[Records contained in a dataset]
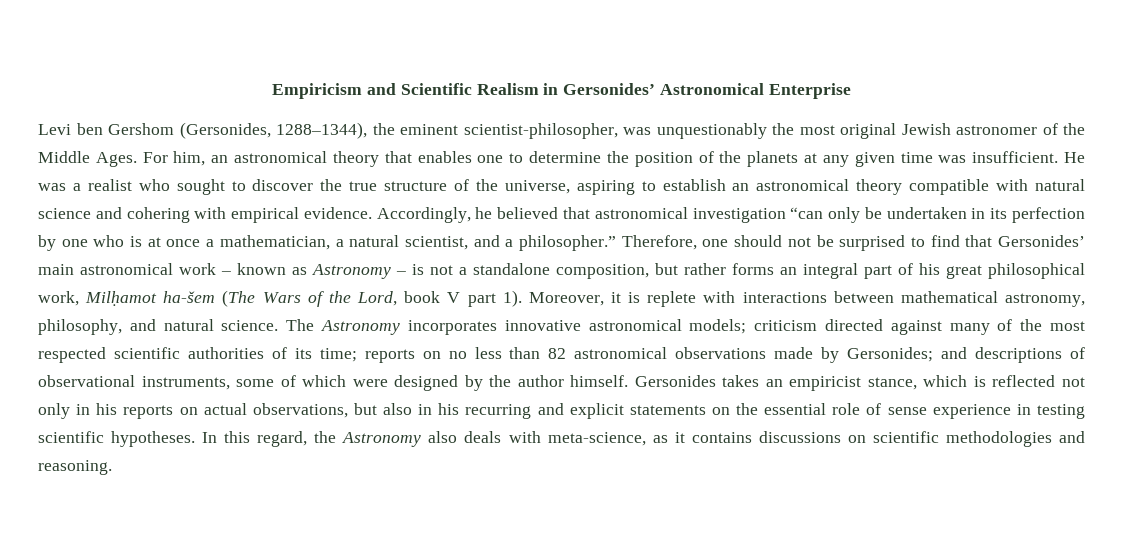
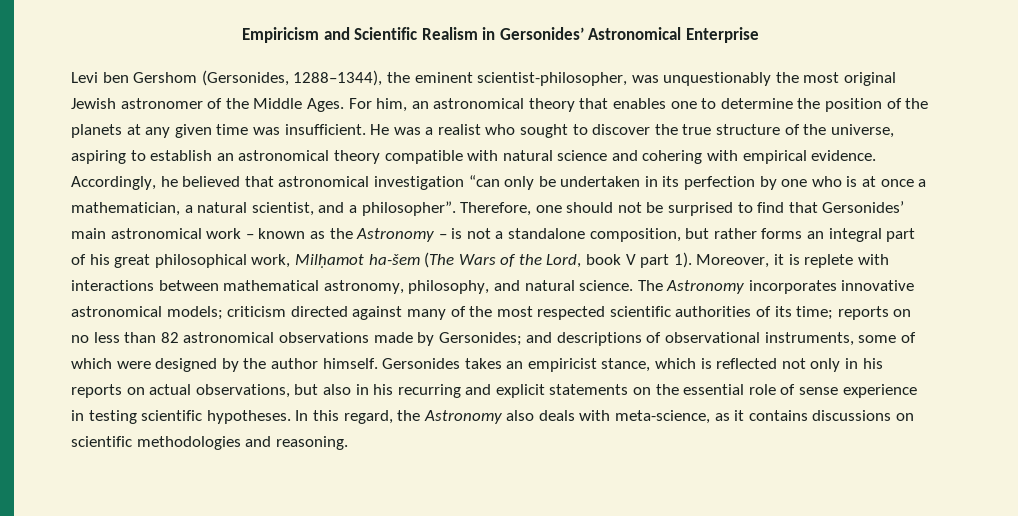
- Accordingly, he believed that astronomical investigation “can only be undertaken in its perfection by one who is at once a mathematician, a natural scientist, and a philosopher.”
+ Accordingly, he believed that astronomical investigation “can only be undertaken in its perfection by one who is at once a mathematician, a natural scientist, and a philosopher”.
- Therefore, one should not be surprised to find that Gersonides’ main astronomical work – known as Astronomy – is not a standalone composition, but rather forms an integral part of his great philosophical work, Milḥamot ha-šem (The Wars of the Lord, book V part 1).
+ Therefore, one should not be surprised to find that Gersonides’ main astronomical work – known as the Astronomy – is not a standalone composition, but rather forms an integral part of his great philosophical work, Milḥamot ha-šem (The Wars of the Lord, book V part 1).

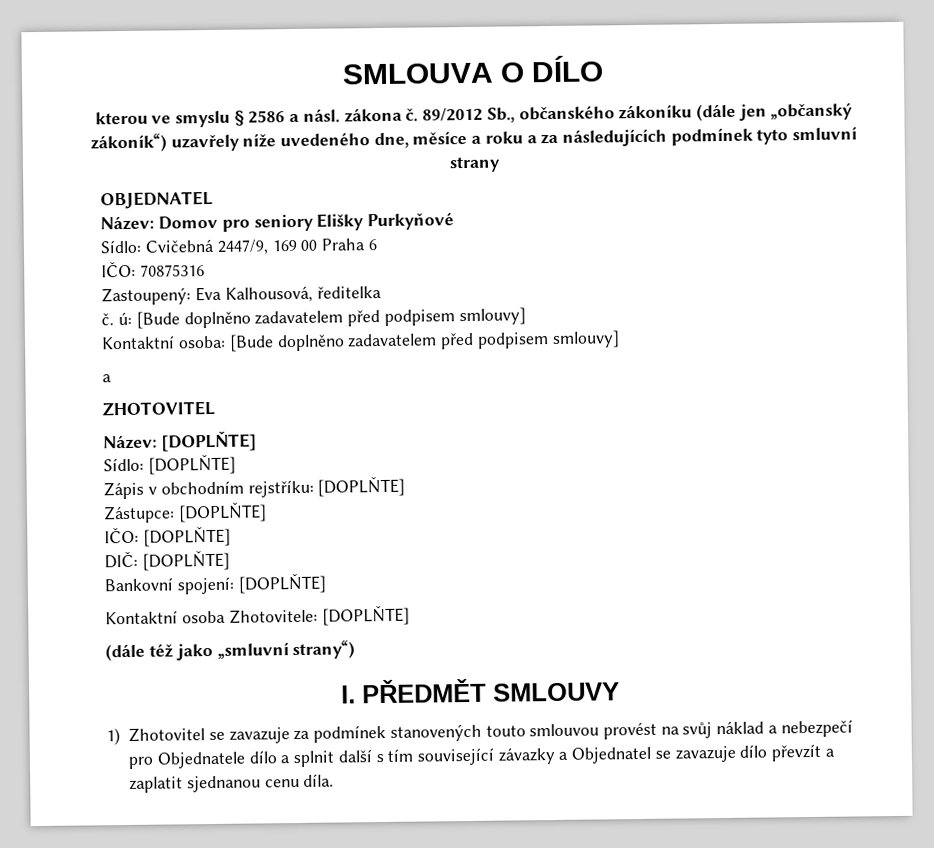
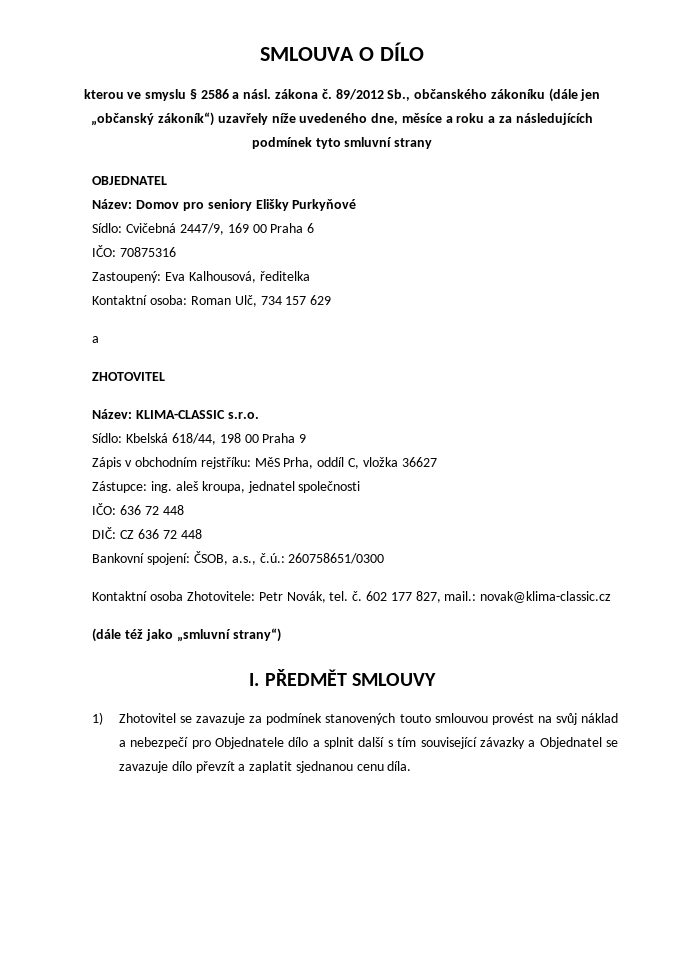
- č. ú: [Bude doplněno zadavatelem před podpisem smlouvy]
- Kontaktní osoba: [Bude doplněno zadavatelem před podpisem smlouvy]
+ Kontaktní osoba: Roman Ulč, 734 157 629
- Název: [DOPLŇTE]
- Sídlo: [DOPLŇTE]
- Zápis v obchodním rejstříku: [DOPLŇTE]
- Zástupce: [DOPLŇTE]
- IČO: [DOPLŇTE]
- DIČ: [DOPLŇTE]
- Bankovní spojení: [DOPLŇTE]
- Kontaktní osoba Zhotovitele: [DOPLŇTE]
+ Název: KLIMA-CLASSIC s.r.o.
+ Sídlo: Kbelská 618/44, 198 00 Praha 9
+ Zápis v obchodním rejstříku: MěS Prha, oddíl C, vložka 36627
+ Zástupce: ing. aleš kroupa, jednatel společnosti
+ IČO: 636 72 448
+ DIČ: CZ 636 72 448
+ Bankovní spojení: ČSOB, a.s., č.ú.: 260758651/0300
+ Kontaktní osoba Zhotovitele: Petr Novák, tel. č. 602 177 827, mail.: novak@klima-classic.cz

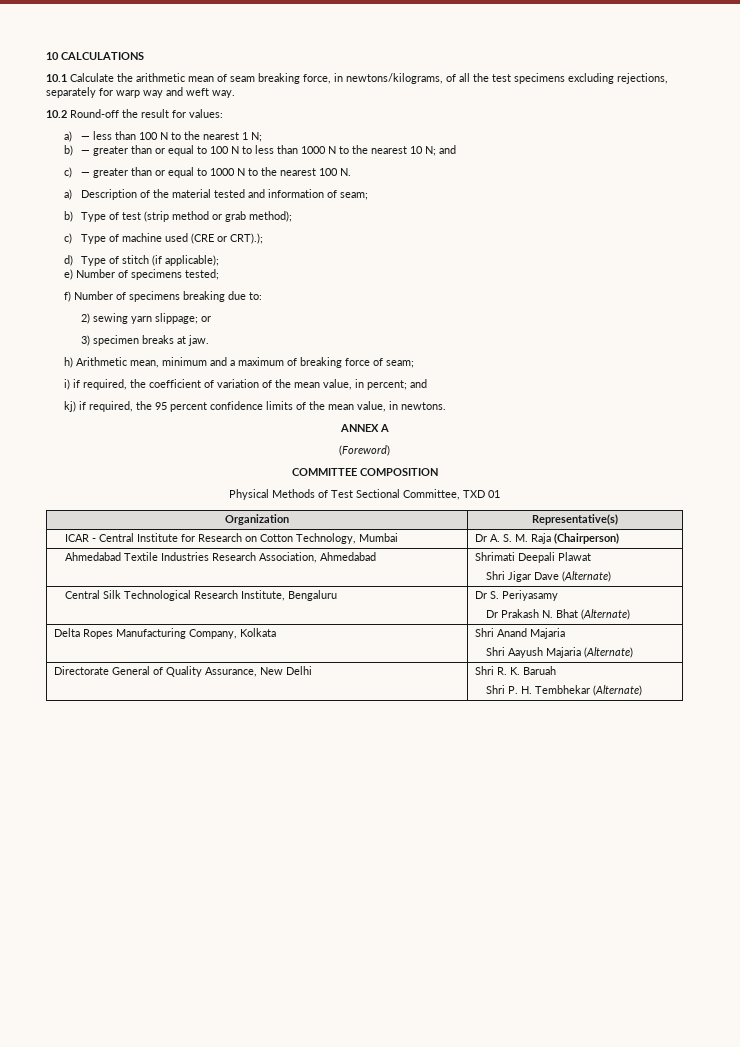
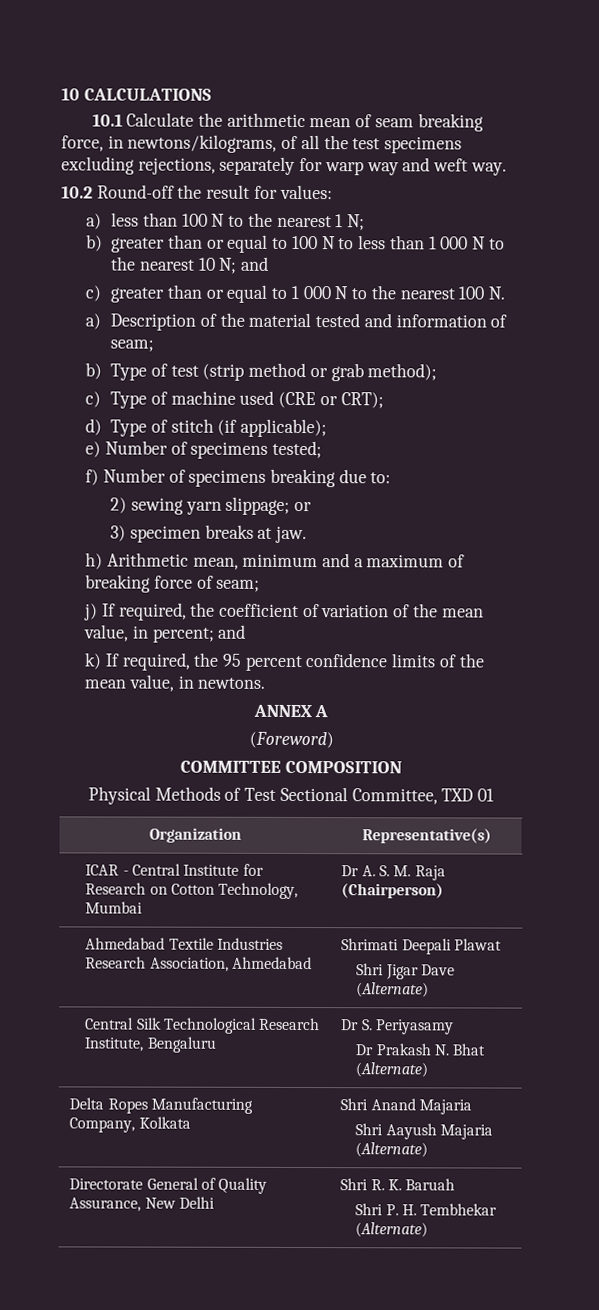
- a) — less than 100 N to the nearest 1 N;
+ a) less than 100 N to the nearest 1 N;
- b) — greater than or equal to 100 N to less than 1000 N to the nearest 10 N; and
+ b) greater than or equal to 100 N to less than 1 000 N to the nearest 10 N; and
- c) — greater than or equal to 1000 N to the nearest 100 N.
+ c) greater than or equal to 1 000 N to the nearest 100 N.
- c) Type of machine used (CRE or CRT).);
+ c) Type of machine used (CRE or CRT);
- i) if required, the coefficient of variation of the mean value, in percent; and
+ j) If required, the coefficient of variation of the mean value, in percent; and
- kj) if required, the 95 percent confidence limits of the mean value, in newtons.
+ k) If required, the 95 percent confidence limits of the mean value, in newtons.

About this task
Only the lines from the one holding "198 00 Praha 9" through the end of the data are to be printed, exactly as they stand and with no pictures.

Output of the exercise
+ Sídlo: Kbelská 618/44, 198 00 Praha 9
+ Zápis v obchodním rejstříku: MěS Prha, oddíl C, vložka 36627
+ Zástupce: ing. aleš kroupa, jednatel společnosti
+ IČO: 636 72 448
+ DIČ: CZ 636 72 448
+ Bankovní spojení: ČSOB, a.s., č.ú.: 260758651/0300
+ Kontaktní osoba Zhotovitele: Petr Novák, tel. č. 602 177 827, mail.: novak@klima-classic.cz

- a) — less than 100 N to the nearest 1 N;
+ a) less than 100 N to the nearest 1 N;
- b) — greater than or equal to 100 N to less than 1000 N to the nearest 10 N; and
+ b) greater than or equal to 100 N to less than 1 000 N to the nearest 10 N; and
- c) — greater than or equal to 1000 N to the nearest 100 N.
+ c) greater than or equal to 1 000 N to the nearest 100 N.
- c) Type of machine used (CRE or CRT).);
+ c) Type of machine used (CRE or CRT);
- i) if required, the coefficient of variation of the mean value, in percent; and
+ j) If required, the coefficient of variation of the mean value, in percent; and
- kj) if required, the 95 percent confidence limits of the mean value, in newtons.
+ k) If required, the 95 percent confidence limits of the mean value, in newtons.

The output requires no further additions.